= Government Polytechnic Lucknow =

Indian tertiary technical school

Government Polytechnic Lucknow (राजकीय पालीटेक्निक लखनऊ) (GP Lucknow, or GPL) is an Indian Polytechnic institution of tertiary technical education for vocational courses. It was established in 1892, originally as an industrial training school, and was later upgraded to technical level in the 20th century. It is affiliated to Uttar Pradesh Board of Technical Education (BTEUP) and All India Council for Technical Education (AICTE), New Delhi.

==History==
In 1891, a committee set-up by Sir Auckland Colvin, , the then Lieutenant-Governor of North-Western Provinces and Chief Commissioner of Oudh, recommended that an industrial school be established either at Lucknow or Allahabad.

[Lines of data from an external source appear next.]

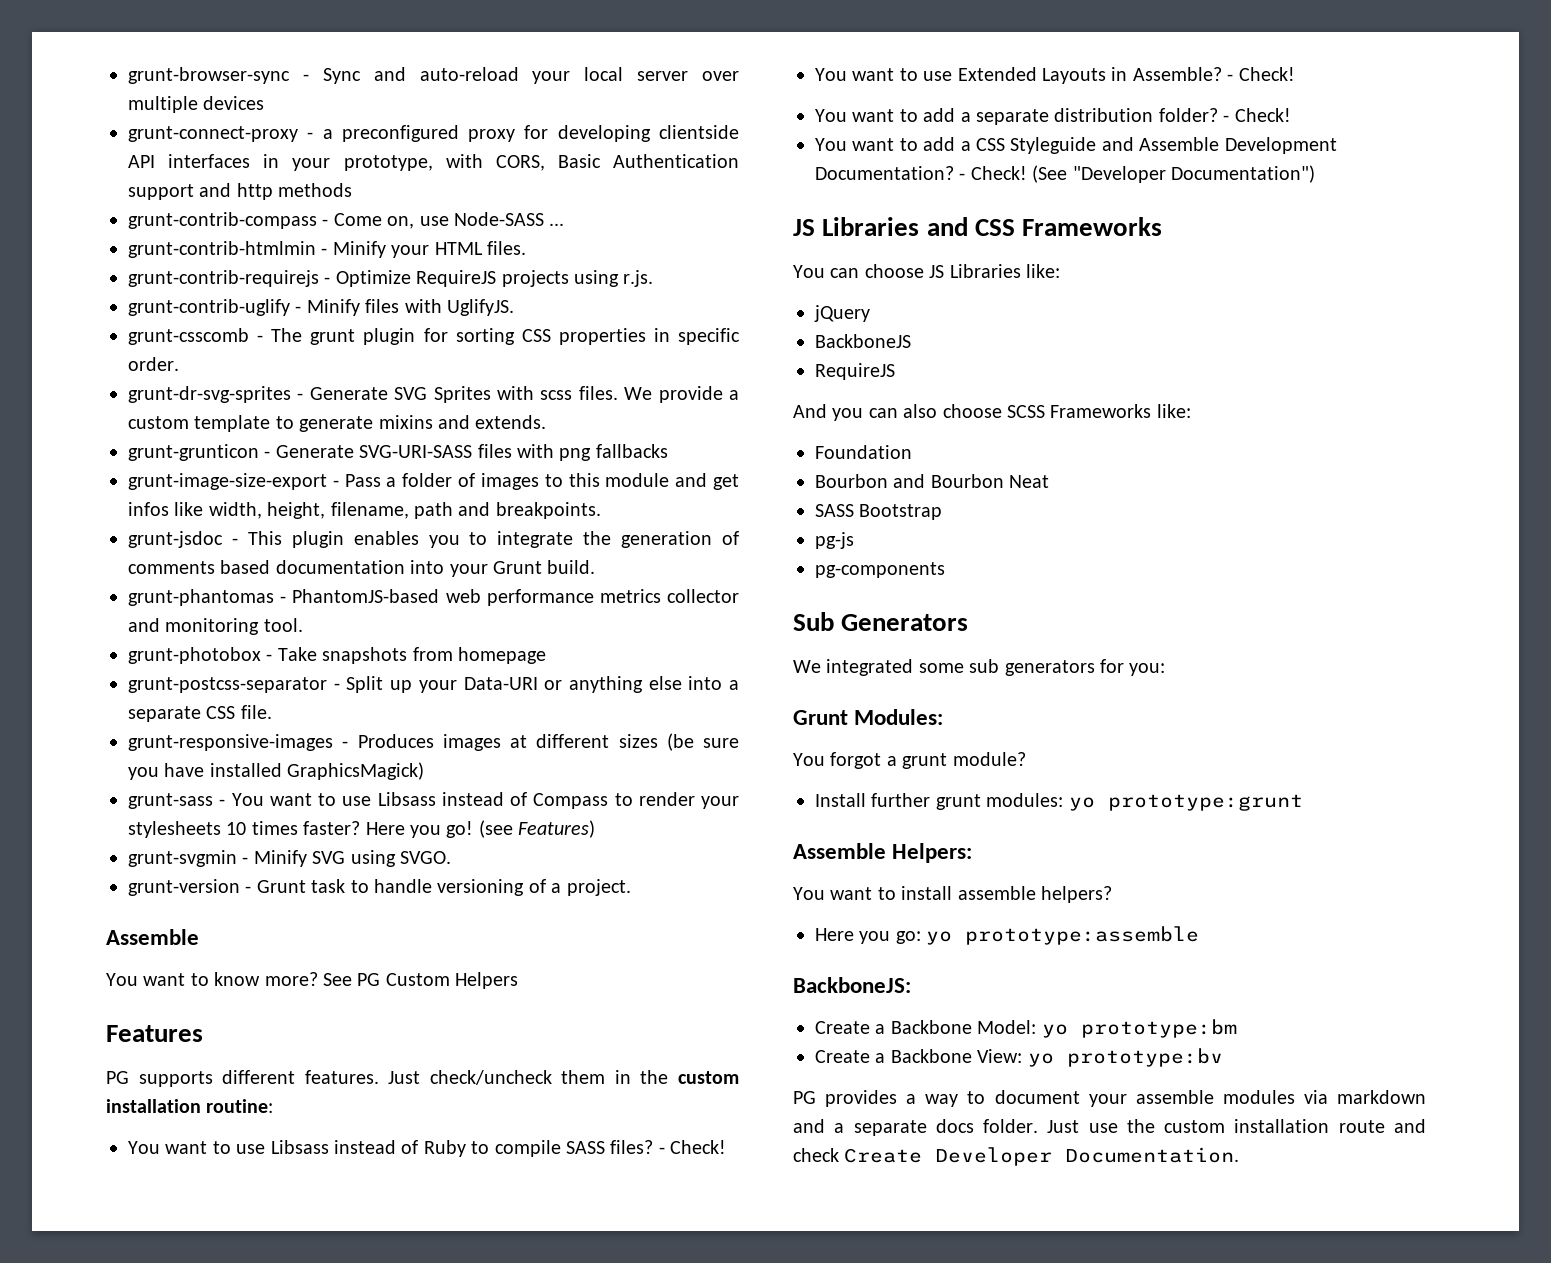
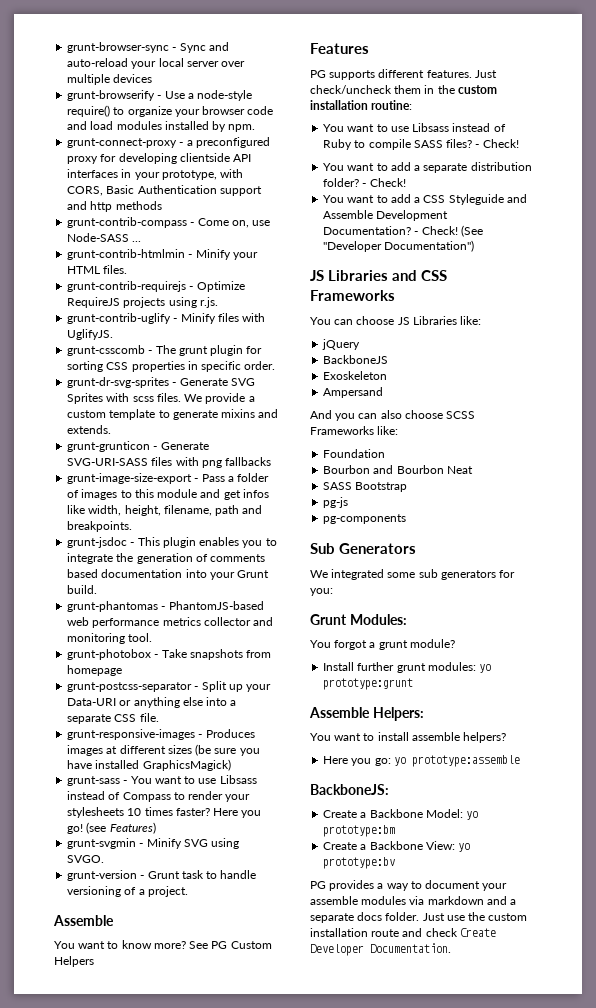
(265, 103) none -> [67,90,253,101] [67,105,274,117] [67,121,256,132] // grunt-browserify - Use a node-style require() to organize your browser code and load modules installed by npm.
[815,67,1295,84] // You want to use Extended Layouts in Assemble? - Check! -> (519, 143) none
[815,363,895,380] RequireJS -> [323,371,388,380] [323,387,384,398] Exoskeleton // Ampersand

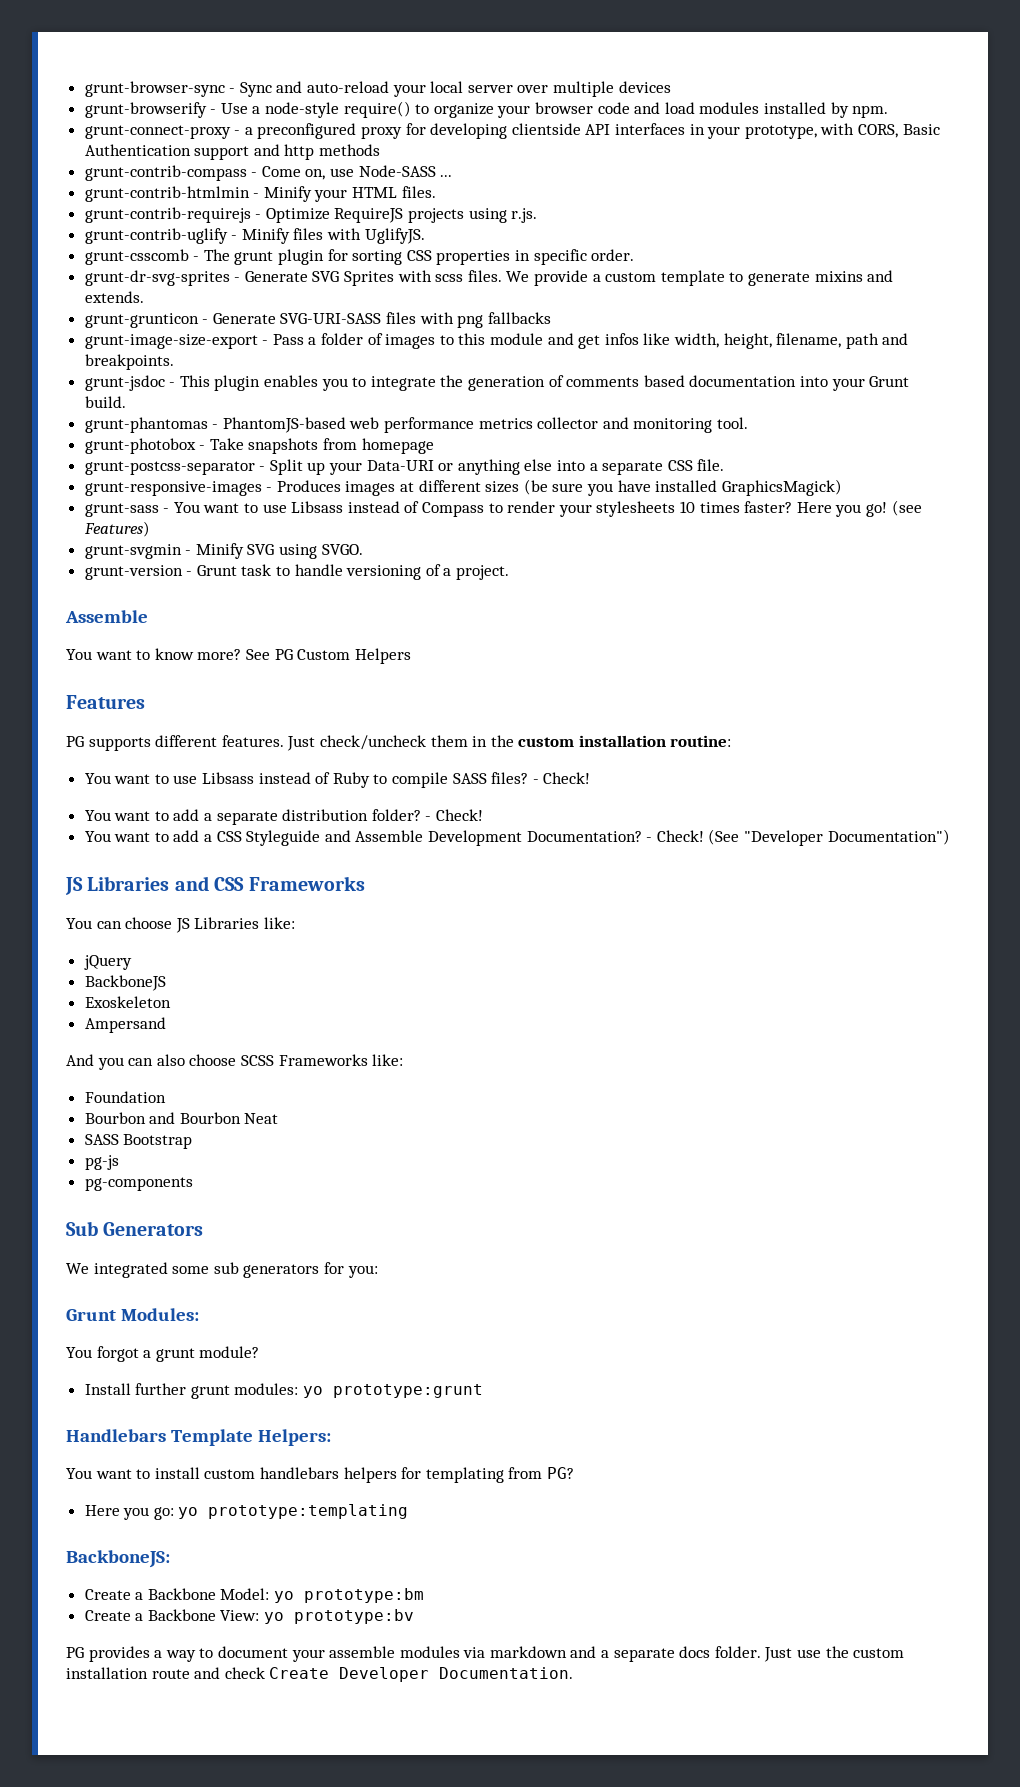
[309,707,370,718] Assemble -> [66,1429,253,1446] Handlebars Template
[411,732,507,743] assemble helpers? -> [204,1467,574,1483] custom handlebars helpers for templating from PG?
[411,755,520,767] prototype:assemble -> [208,1504,409,1519] prototype:templating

It was sanctioned in July 1892, and ultimately opened as Government Industrial School by Sir Colvin on 1 November 1892. It was originally intended to train the children of artisans and railway employees. However, by 1896, it was training students who wished to apply for Thomason College of Civil Engineering in Roorkee. It was initially located at Bans Mandi Chauraha (crossing) near Lucknow Charbagh railway station.

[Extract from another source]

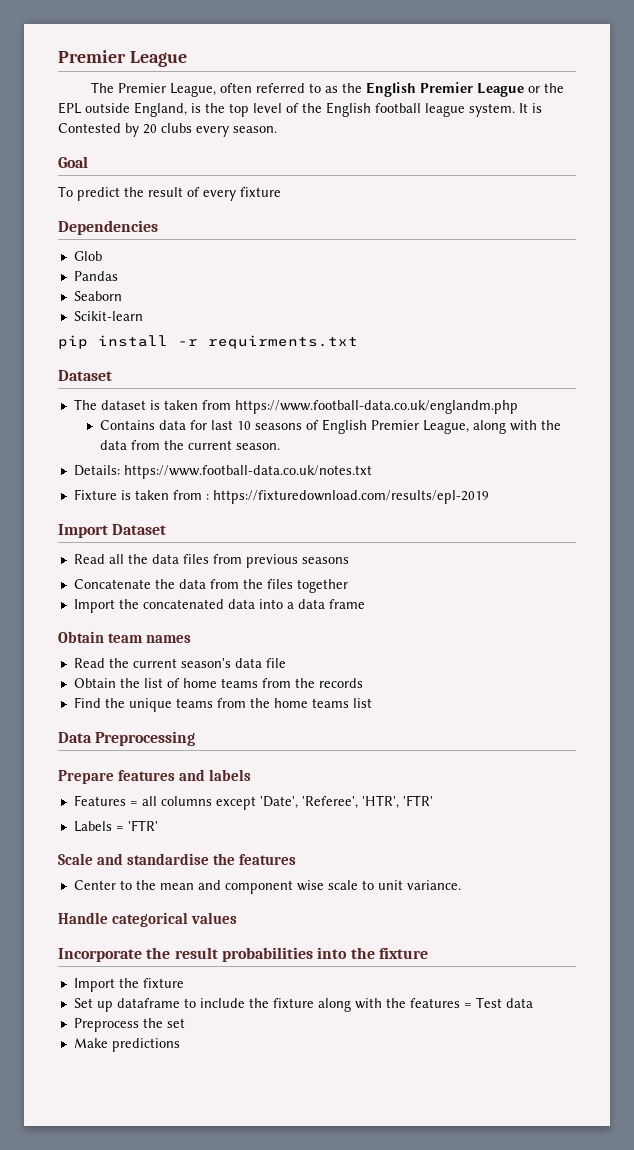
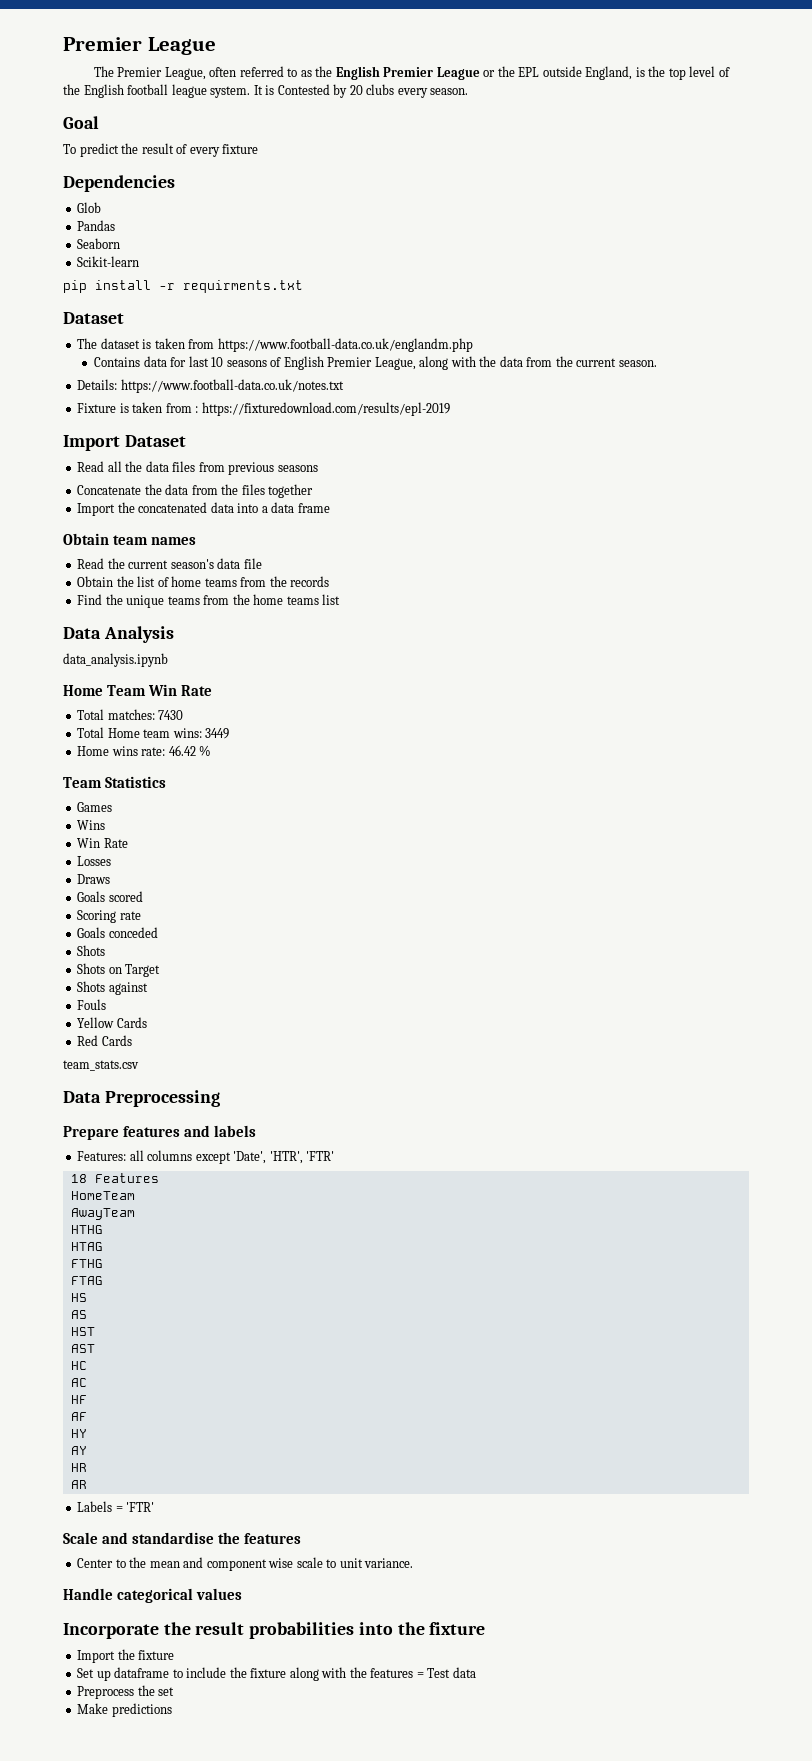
(372, 703) none -> [63,626,174,643] [63,653,168,667] [63,684,213,696] [77,709,184,720] [77,727,230,739] [77,745,212,756] [63,776,167,788] [77,802,113,812] [77,820,106,830] [77,838,128,848] [77,856,112,866] [77,874,111,884] [77,891,143,902] [77,910,141,923] [77,927,158,938] [77,945,106,956] [77,963,161,977] [77,981,148,995] [77,999,107,1010] [77,1017,147,1028] [77,1035,132,1046] [63,1060,139,1071] // Data Analysis // data_analysis.ipynb // Home Team Win Rate // Total matches: 7430 // Total Home team wins: 3449 // Home wins rate: 46.42 % // Team Statistics // Games // Wins // Win Rate // Losses // Draws // Goals scored // Scoring rate // Goals conceded // Shots // Shots on Target // Shots against // Fouls // Yellow Cards // Red Cards // team_stats.csv
[73,795,138,806] Features = -> [77,1151,127,1161] Features:
[301,796,358,809] 'Referee', -> (267, 1157) none
(433, 800) none -> [70,1173,159,1183] [70,1191,135,1200] [70,1208,135,1220] [70,1225,103,1234] [70,1242,103,1251] [70,1259,103,1268] [70,1276,103,1285] [70,1293,87,1302] [70,1310,87,1319] [70,1327,95,1336] [70,1344,95,1353] [70,1361,87,1370] [70,1378,87,1387] [70,1395,87,1404] [70,1412,87,1421] [70,1429,87,1438] [70,1446,87,1455] [70,1463,87,1472] [70,1480,87,1489] // 18 Features // HomeTeam // AwayTeam // HTHG // HTAG // FTHG // FTAG // HS // AS // HST // AST // HC // AC // HF // AF // HY // AY // HR // AR

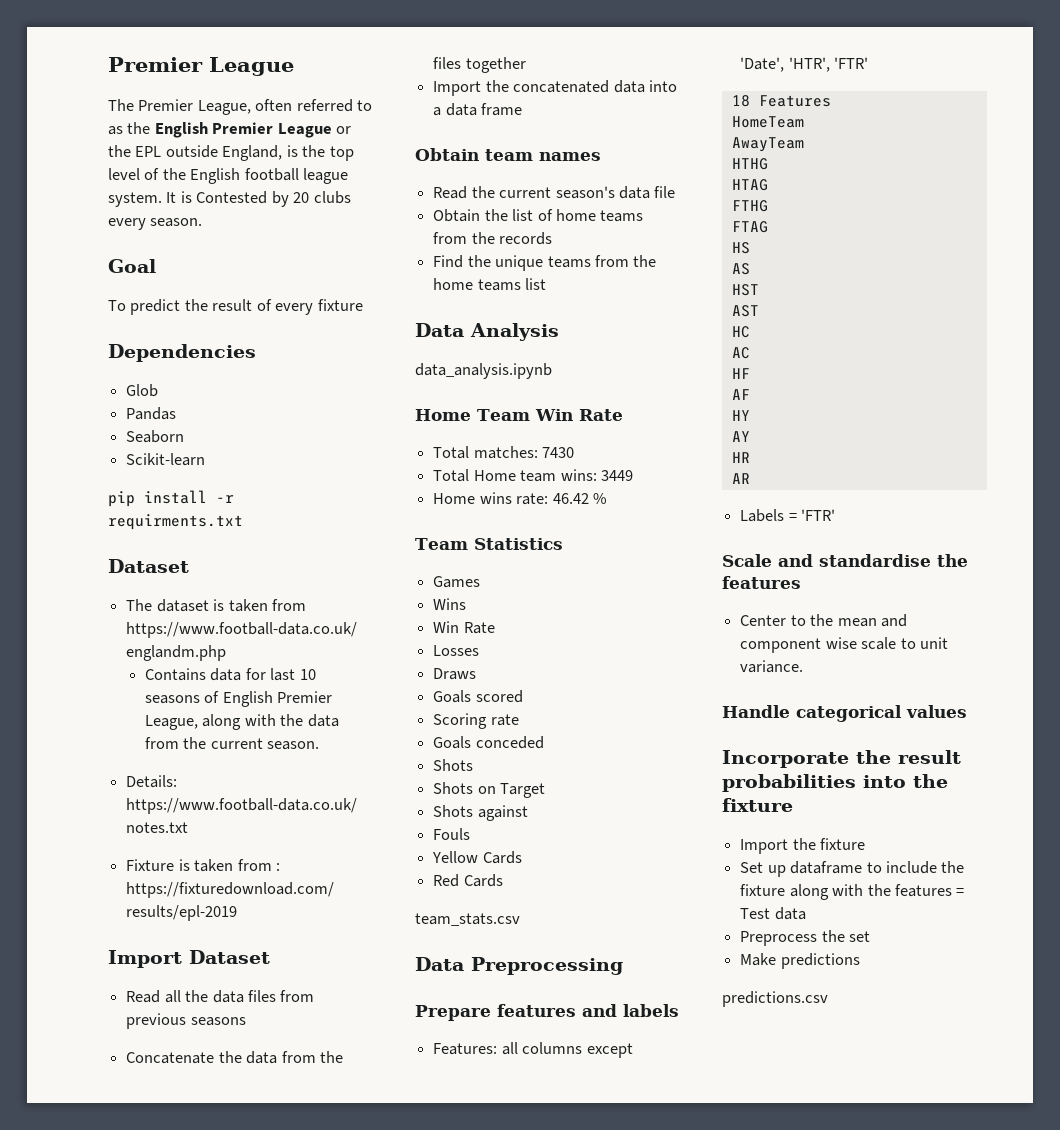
(172, 1710) none -> [722,991,828,1007] // predictions.csv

In August 1907, the then Lieutenant-Governor of United Provinces of Agra and Oudh, Sir John P. Hewett, , convened the Industrial Conference at Naini Tal for development of industrial education. It recommended, among other things, the upgrade of the school to technical level. Thus, in 1911 it became Government Technical School (GTS). It expanded during 1913-15 when courses were added to the curriculum, including mechanical apprentice classes moved to GTS from Thomason College. By 31 March 1916, the total students enrolled had crossed past the three-figure mark to 111. Post Indian independence, its name was changed to Government Polytechnic Lucknow in 1961, and it shifted to its present location at Polytechnic Chauraha, about 12 km from Lucknow Junction.

==Academics==
The polytechnic offers post-HSC non-degree courses. They include the three-year architectural assistantship, three-year non-graduate diploma programs in multiple fields of engineering, and one-year PG diploma courses.